Иногда в воскресенье мать одиноко садилась в гостиной за маленький
клавесин у окна и играла, хотя за недосугом, без практики, пальцы ее давно
утратили беглость и она справлялась теперь лишь с самыми простыми пьесками.
В такие часы Фрэнк прятался под окном, среди сирени и лилий, закрывал глаза
и слушал. И тогда ему виделось: мать в длинном пышном платье из нежнейших
бледно-розовых кружев сидит за клавесином в огромной комнате цвета слоновой
кости, озаренная сияньем свеч в великолепных канделябрах. От этого видения
ему хотелось плакать, но теперь он уже никогда не плачет - с того памятного
вечера в сарае, с тех пор, как полиция вернула его домой.
Мэгги опять уложила Хэла в колыбель и отошла к матери. Вот и эта
пропадает понапрасну. Тот же гордый тонкий профиль; и в руках, и в совсем
еще детской фигурке тоже что-то от матери. Когда вырастет, она будет вылитая
мать. А кто тут на ней женится? Тоже какой-нибудь ирландец-стригаль или
тупой мужлан с молочной фермы под Уэхайном? Она достойна лучшей участи, но
рождена не для лучшего. Выхода никакого нет, так все говорят, и с каждым
годом все непоправимей убеждаешься, что это правда.
Внезапно ощутив на себе его взгляд, и Фиа, и Мэгги обернулись, одарили
его несказанно нежной улыбкой - так улыбаются женщины только самым дорогим и
любимым. Фрэнк поставил чашку на стол и вышел за дверь кормить собак. Если
бы он мог заплакать или убить кого-нибудь! Что угодно, лишь бы избавиться от
этой боли!
***
Через три дня после того, как Пэдди потерял работу у Арчибальда, пришло
письмо от Мэри Карсон. Он прочел его тут же на почте в Уэхайне, как только
получил, и вернулся домой вприпрыжку, точно маленький.

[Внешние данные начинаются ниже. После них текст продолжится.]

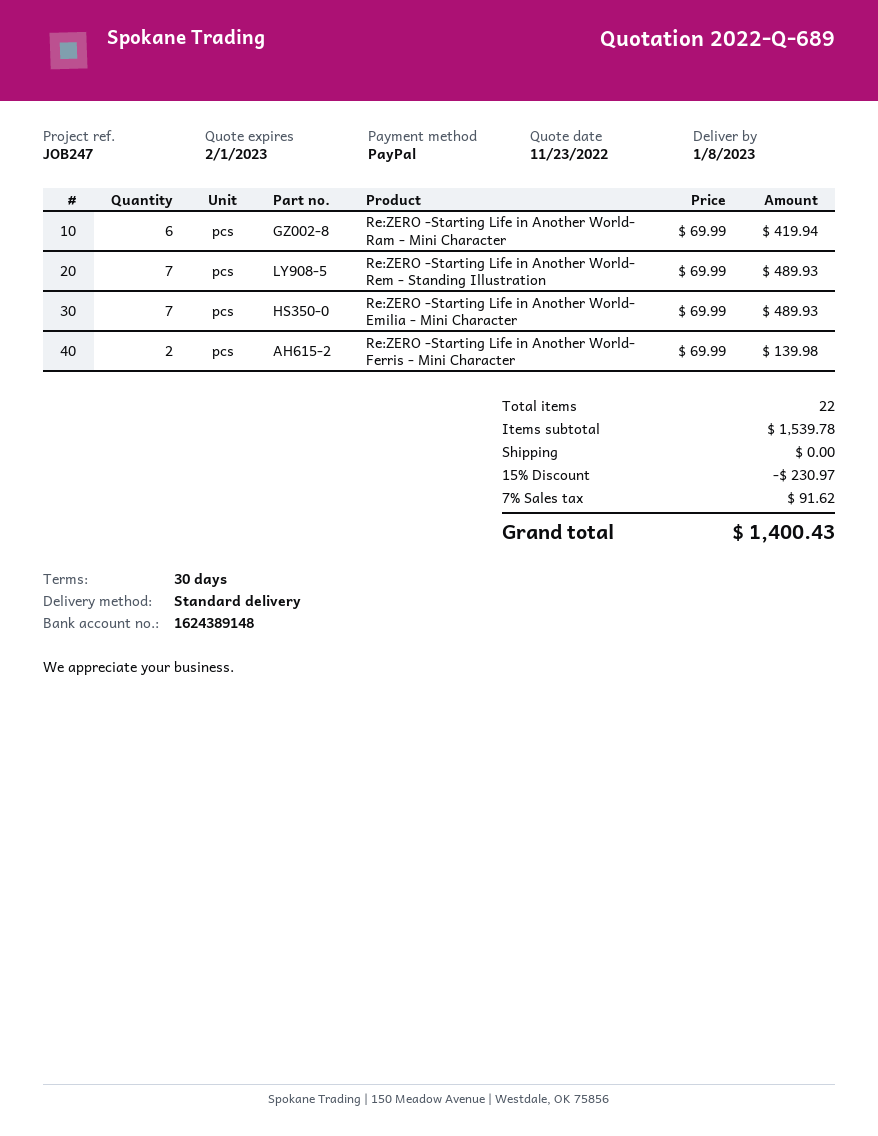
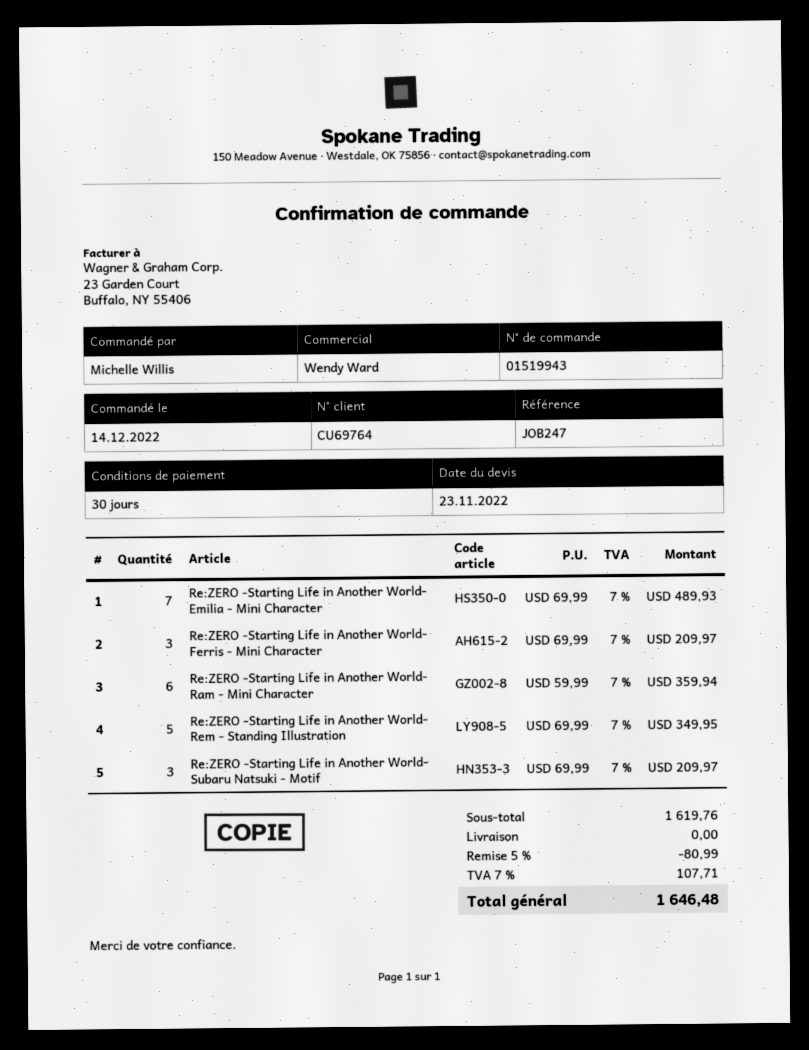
Re:ZERO -Starting Life in Another World- Ram - Mini Character: 6 x 69.99 = 419.94 -> 6 x 59.99 = 359.94
Re:ZERO -Starting Life in Another World- Rem - Standing Illustration: 7 x 69.99 = 489.93 -> 5 x 69.99 = 349.95
Re:ZERO -Starting Life in Another World- Ferris - Mini Character: 2 x 69.99 = 139.98 -> 3 x 69.99 = 209.97
Re:ZERO -Starting Life in Another World- Subaru Natsuki - Motif: none -> 3 x 69.99 = 209.97
subtotal: 1539.78 -> 1619.76
discount: 15% = 230.97 -> 5% = 80.99
tax: 7% = 91.62 -> 7% = 107.71
total: 1400.43 -> 1646.48

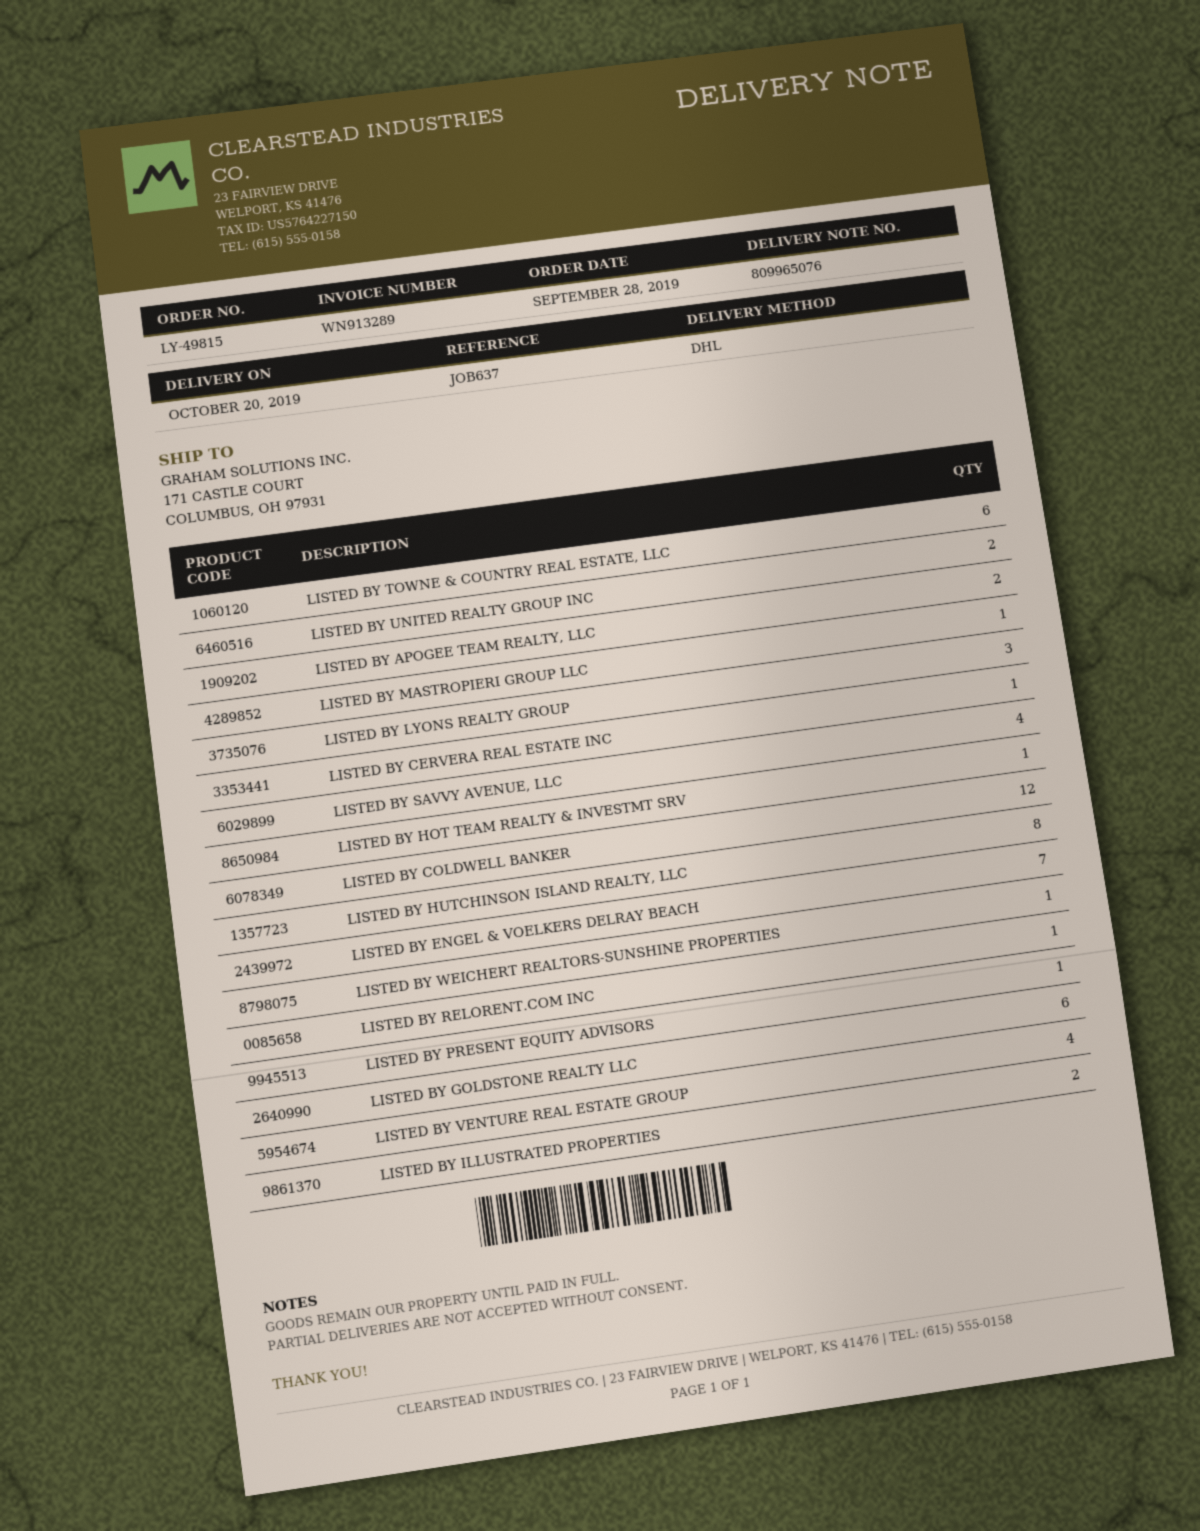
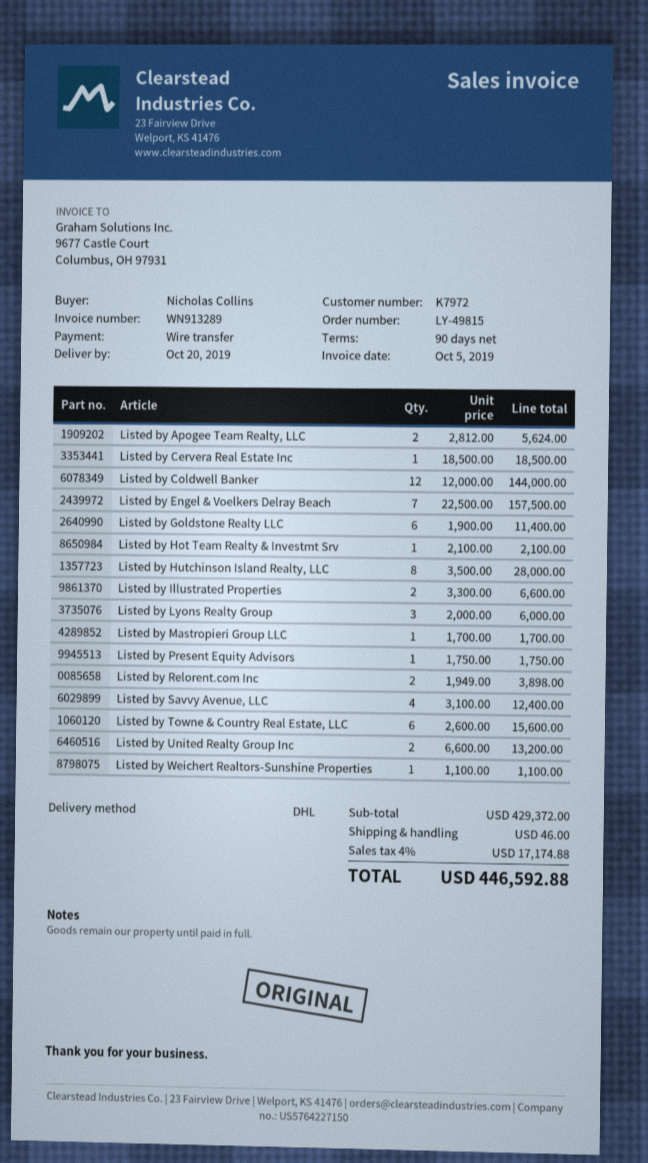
LISTED BY RELORENT.COM INC: 1 -> 2
LISTED BY VENTURE REAL ESTATE GROUP: 4 -> none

- Мы едем в Австралию! - заорал он и помахал перед ошарашенным семейством
дорогой веленевой бумагой.
Тишина, все глаза прикованы к Пэдди. Во взгляде Фионы испуг, и во взгляде
Мэгги тоже, но глаза мальчиков радостно вспыхнули, а у Фрэнка горят как
уголья.
- Пэдди, но почему она вдруг вспомнила о тебе после стольких лет? -
спросила Фиа, прочитав письмо. - Она ведь не со вчерашнего дня богата и
одинока. И я не припомню, чтобы она хоть раз предложила помочь нам.
- Похоже, ей стало страшно помереть в одиночестве, - сказал Пэдди,
пытаясь успокоить не только жену, но и себя. - Ты же видишь, что она пишет:
"Я уже не молода, ты и твои сыновья - мои наследники. Я думаю, нам следует
увидеться, пока я жива, и тебе пора научиться управлять своим наследством. Я
намерена сделать тебя старшим овчаром, это будет отличная практика, и твои
старшие сыновья тоже могут работать овчарами. Дрохеда станет семейным
предприятием, можно будет обойтись без посторонних".
- А она не пишет, пришлет она нам денег на дорогу? - спросила Фиа.
Пэдди выпрямился. Сказал, как отрезал:
- И не подумаю у нее клянчить! Доберемся до Австралии на свои деньги; у
меня кое-что отложено, хватит.
- А по-моему, ей следовало бы оплатить наш переезд, - упрямо повторила
Фиа к общему изумлению и растерянности: не часто ей случалось перечить мужу.
- С какой стати ты все здесь бросишь и поедешь работать на нее только
потому, что она тебе что-то пообещала в письме? Она прежде ни разу и пальцем
не шевельнула, чтобы нам помочь, и я ей не доверяю. Я только помню: ты
всегда говорил, что другой такой скряги свет не видал. В конце концов,
Пэдци, ты ведь ее почти не знаешь; ты гораздо моложе ее, и она уехала в
Австралию, когда ты даже еще в школу не ходил.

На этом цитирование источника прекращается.